» What is expected
When you copy the entries, keep every word exactly as it is and drop the images.

» Extracted entries
▼▼▼

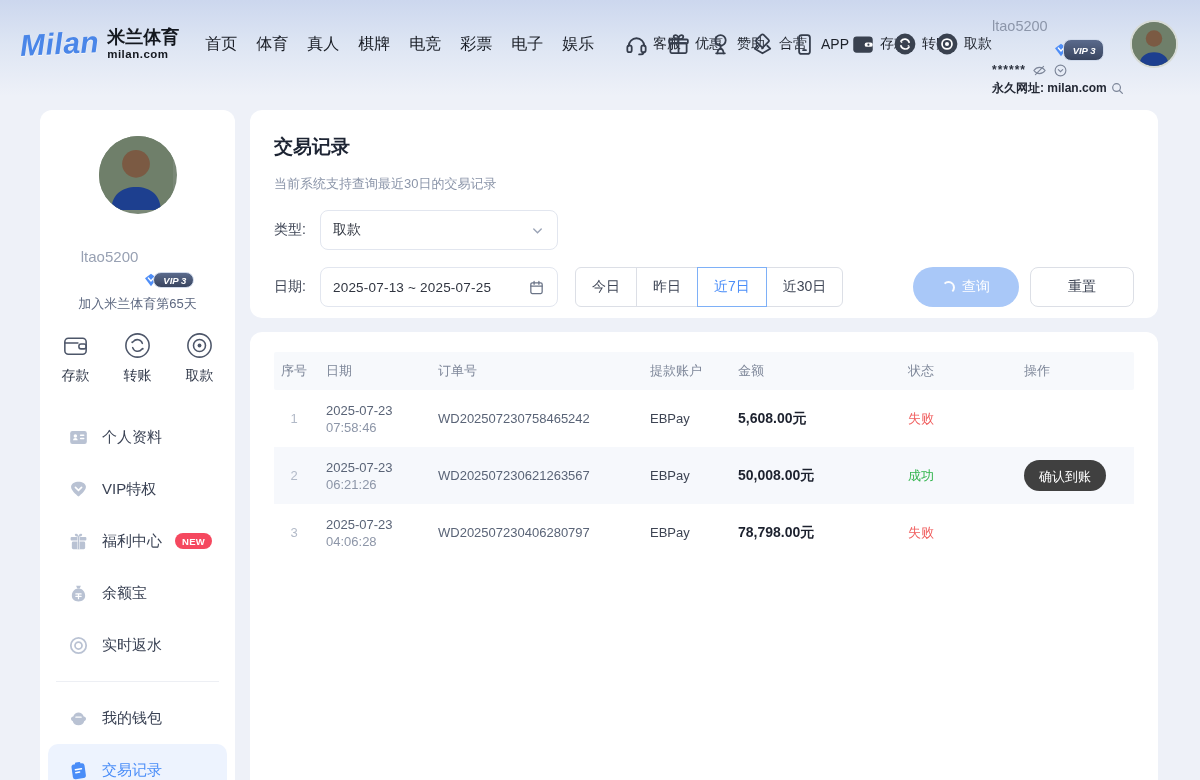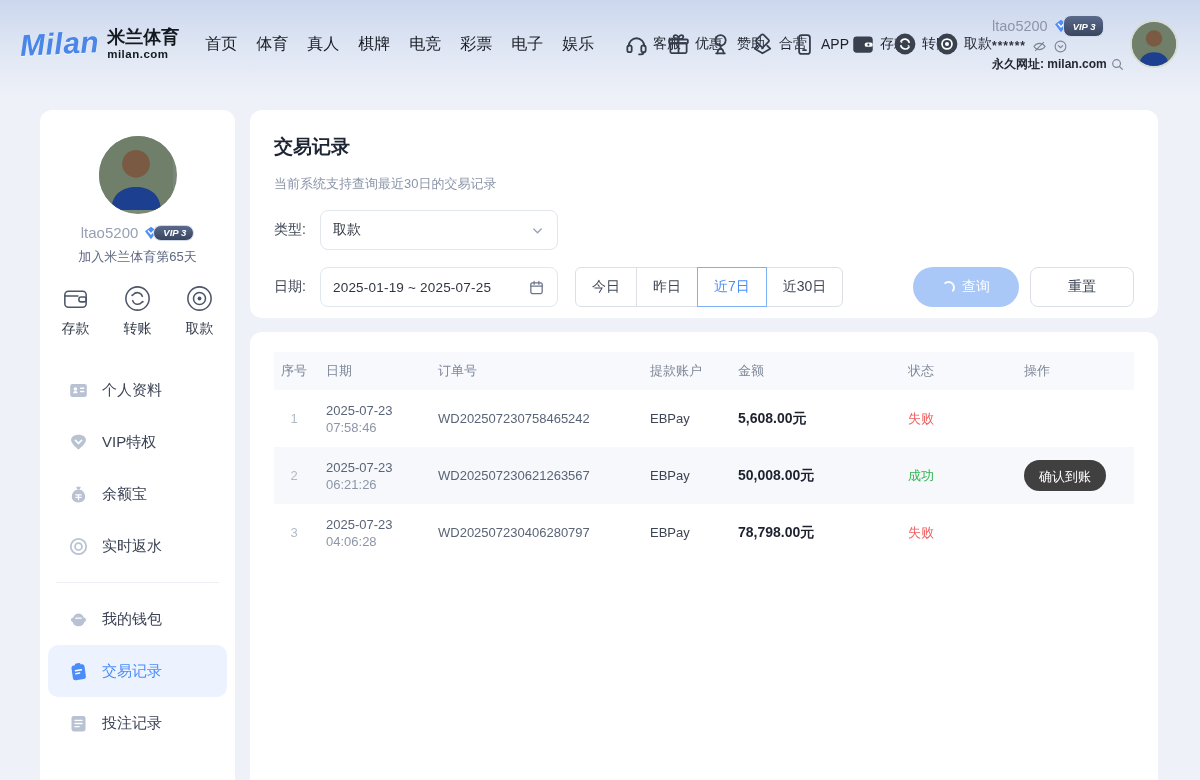--- a/index.html
+++ b/index.html
@@ -38,7 +38,7 @@
   .user-block { margin-left:16px; line-height:17px; width:128px; }
   .user-row1 { display:flex; align-items:center; gap:5px; }
   .user-name { font-size:14.5px; color:#8c96aa; }
-  .vip-badge { display:flex; align-items:center; cursor:pointer; }
+  .vip-badge { display:flex; align-items:center; cursor:pointer;margin-top:48px; }
   .vip-pill {
     background:linear-gradient(180deg,#5a6a8c,#39455f); color:#fff;
     font-size:9.5px; font-weight:700; font-style:italic;

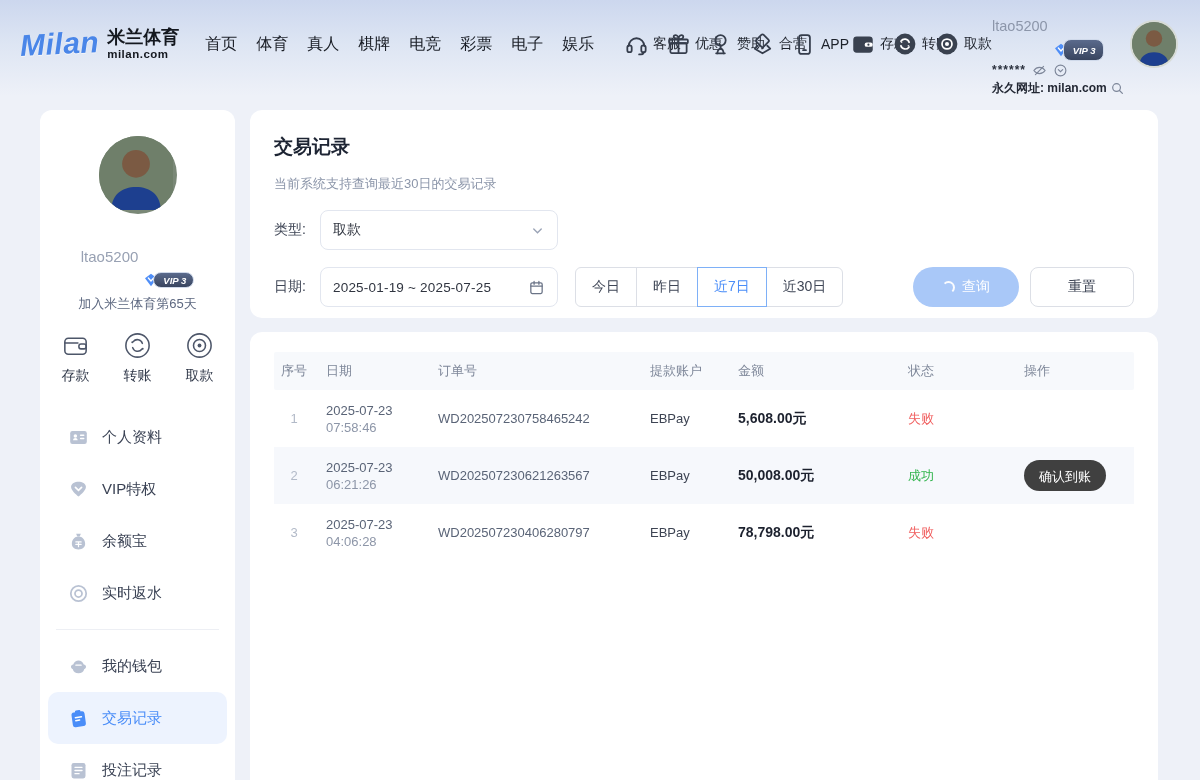--- a/index.html
+++ b/index.html
@@ -469,7 +469,7 @@
   <div class="filter-row">
     <span class="filter-label">日期:</span>
     <div class="date-box">
-      <span class="val">2025-01-19  ~  2025-07-25</span>
+      <span class="val">2025-07-13  ~  2025-07-25</span>
       <span class="ic">
         <svg width="17" height="17" viewBox="0 0 24 24" fill="none" stroke="currentColor" stroke-width="1.8" stroke-linecap="round">
             <rect x="4" y="5.5" width="16" height="15" rx="2"></rect>

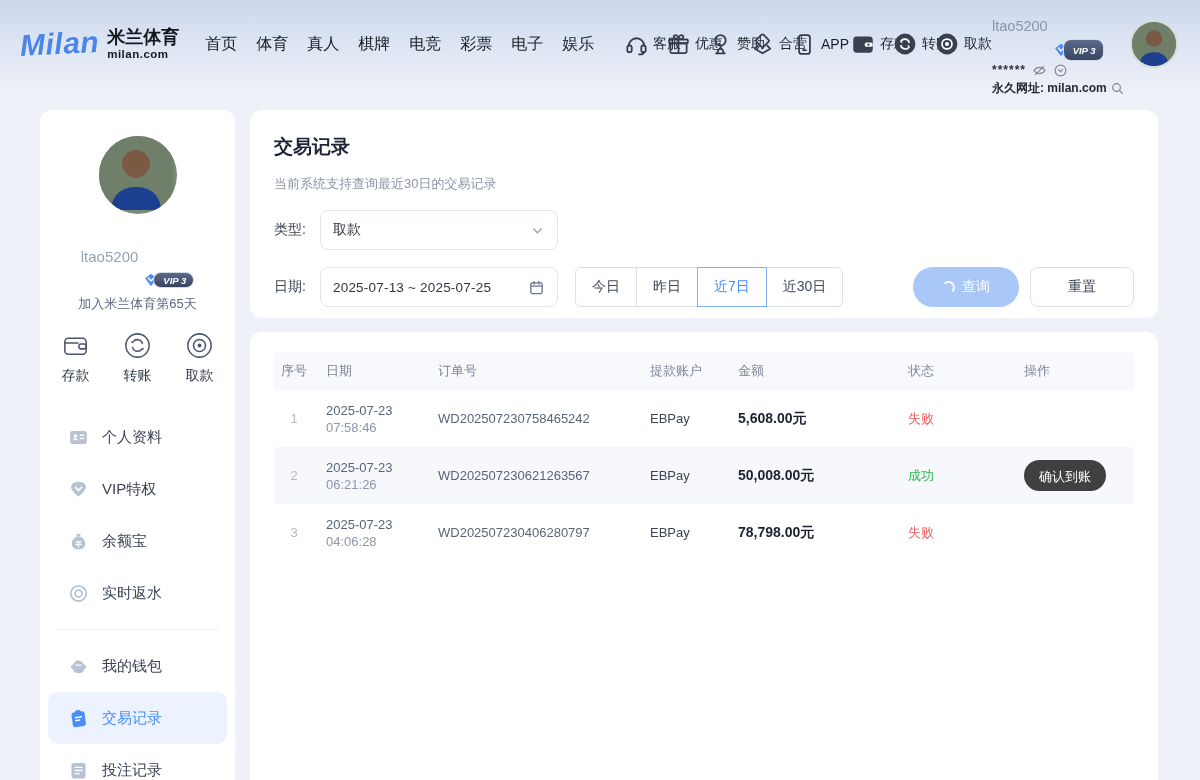--- a/index.html
+++ b/index.html
@@ -398,6 +398,19 @@
     <div class="menu-item">
       <span class="mi">
         <svg width="21" height="21" viewBox="0 0 24 24" fill="currentColor">
+            <rect x="3" y="6.8" width="18" height="4" rx="1.1"></rect>
+            <rect x="4.4" y="12" width="15.2" height="8.8" rx="1.6"></rect>
+            <rect x="10.8" y="5.5" width="2.4" height="15.3" fill="#fff"></rect>
+            <rect x="11.3" y="6" width="1.4" height="14.8" fill="currentColor"></rect>
+            <path d="M12 6.5C9.5 6.5 7.8 5.7 7.8 4.3 7.8 3.3 8.6 3 9.4 3 11 3 12 4.9 12 6.5c0-1.6 1-3.5 2.6-3.5.8 0 1.6.3 1.6 1.3 0 1.4-1.7 2.2-4.2 2.2z"></path>
+          </svg>
+      </span>
+      <span>福利中心</span>
+      <span class="new-badge">NEW</span>
+    </div>
+    <div class="menu-item">
+      <span class="mi">
+        <svg width="21" height="21" viewBox="0 0 24 24" fill="currentColor">
             <path d="M9.3 3h5.4l-1.3 3.2h-2.8z"></path>
             <path d="M12 6.4c-4.6 0-7.6 4-7.6 8.3 0 4 2.7 6.3 7.6 6.3s7.6-2.3 7.6-6.3c0-4.3-3-8.3-7.6-8.3z"></path>
             <path d="M9 12.5h6M9 15.3h6M12 12.5V18" stroke="#fff" stroke-width="1.4" fill="none" stroke-linecap="round"></path>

▲▲▲

» Reply
--- a/index.html
+++ b/index.html
@@ -38,7 +38,7 @@
   .user-block { margin-left:16px; line-height:17px; width:128px; }
   .user-row1 { display:flex; align-items:center; gap:5px; }
   .user-name { font-size:14.5px; color:#8c96aa; }
-  .vip-badge { display:flex; align-items:center; cursor:pointer; }
+  .vip-badge { display:flex; align-items:center; cursor:pointer;margin-top:48px; }
   .vip-pill {
     background:linear-gradient(180deg,#5a6a8c,#39455f); color:#fff;
     font-size:9.5px; font-weight:700; font-style:italic;

--- a/index.html
+++ b/index.html
@@ -469,7 +469,7 @@
   <div class="filter-row">
     <span class="filter-label">日期:</span>
     <div class="date-box">
-      <span class="val">2025-01-19  ~  2025-07-25</span>
+      <span class="val">2025-07-13  ~  2025-07-25</span>
       <span class="ic">
         <svg width="17" height="17" viewBox="0 0 24 24" fill="none" stroke="currentColor" stroke-width="1.8" stroke-linecap="round">
             <rect x="4" y="5.5" width="16" height="15" rx="2"></rect>

--- a/index.html
+++ b/index.html
@@ -398,6 +398,19 @@
     <div class="menu-item">
       <span class="mi">
         <svg width="21" height="21" viewBox="0 0 24 24" fill="currentColor">
+            <rect x="3" y="6.8" width="18" height="4" rx="1.1"></rect>
+            <rect x="4.4" y="12" width="15.2" height="8.8" rx="1.6"></rect>
+            <rect x="10.8" y="5.5" width="2.4" height="15.3" fill="#fff"></rect>
+            <rect x="11.3" y="6" width="1.4" height="14.8" fill="currentColor"></rect>
+            <path d="M12 6.5C9.5 6.5 7.8 5.7 7.8 4.3 7.8 3.3 8.6 3 9.4 3 11 3 12 4.9 12 6.5c0-1.6 1-3.5 2.6-3.5.8 0 1.6.3 1.6 1.3 0 1.4-1.7 2.2-4.2 2.2z"></path>
+          </svg>
+      </span>
+      <span>福利中心</span>
+      <span class="new-badge">NEW</span>
+    </div>
+    <div class="menu-item">
+      <span class="mi">
+        <svg width="21" height="21" viewBox="0 0 24 24" fill="currentColor">
             <path d="M9.3 3h5.4l-1.3 3.2h-2.8z"></path>
             <path d="M12 6.4c-4.6 0-7.6 4-7.6 8.3 0 4 2.7 6.3 7.6 6.3s7.6-2.3 7.6-6.3c0-4.3-3-8.3-7.6-8.3z"></path>
             <path d="M9 12.5h6M9 15.3h6M12 12.5V18" stroke="#fff" stroke-width="1.4" fill="none" stroke-linecap="round"></path>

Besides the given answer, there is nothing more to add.